Your objective> Reproduce the records starting at the line that contains "mind. The accuracy of the system is 84,8%." and running to the last line, exactly and in full.

Records shown>
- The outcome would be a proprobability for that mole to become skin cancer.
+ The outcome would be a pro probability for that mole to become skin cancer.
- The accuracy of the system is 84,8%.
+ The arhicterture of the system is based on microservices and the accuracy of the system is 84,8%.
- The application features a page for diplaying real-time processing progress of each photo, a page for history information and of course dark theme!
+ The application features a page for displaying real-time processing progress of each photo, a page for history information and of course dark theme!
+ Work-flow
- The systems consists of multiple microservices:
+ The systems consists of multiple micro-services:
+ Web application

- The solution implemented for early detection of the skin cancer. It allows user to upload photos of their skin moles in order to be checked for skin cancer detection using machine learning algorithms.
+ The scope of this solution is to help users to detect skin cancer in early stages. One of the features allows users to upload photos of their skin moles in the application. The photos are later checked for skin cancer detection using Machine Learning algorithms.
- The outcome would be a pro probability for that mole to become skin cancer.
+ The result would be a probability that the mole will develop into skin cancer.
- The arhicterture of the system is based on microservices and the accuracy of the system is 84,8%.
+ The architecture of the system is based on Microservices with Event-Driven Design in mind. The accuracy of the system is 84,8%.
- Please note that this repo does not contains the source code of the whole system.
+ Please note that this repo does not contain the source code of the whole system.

Task response>
+ The architecture of the system is based on Microservices with Event-Driven Design in mind. The accuracy of the system is 84,8%.
- Please note that this repo does not contains the source code of the whole system.
+ Please note that this repo does not contain the source code of the whole system.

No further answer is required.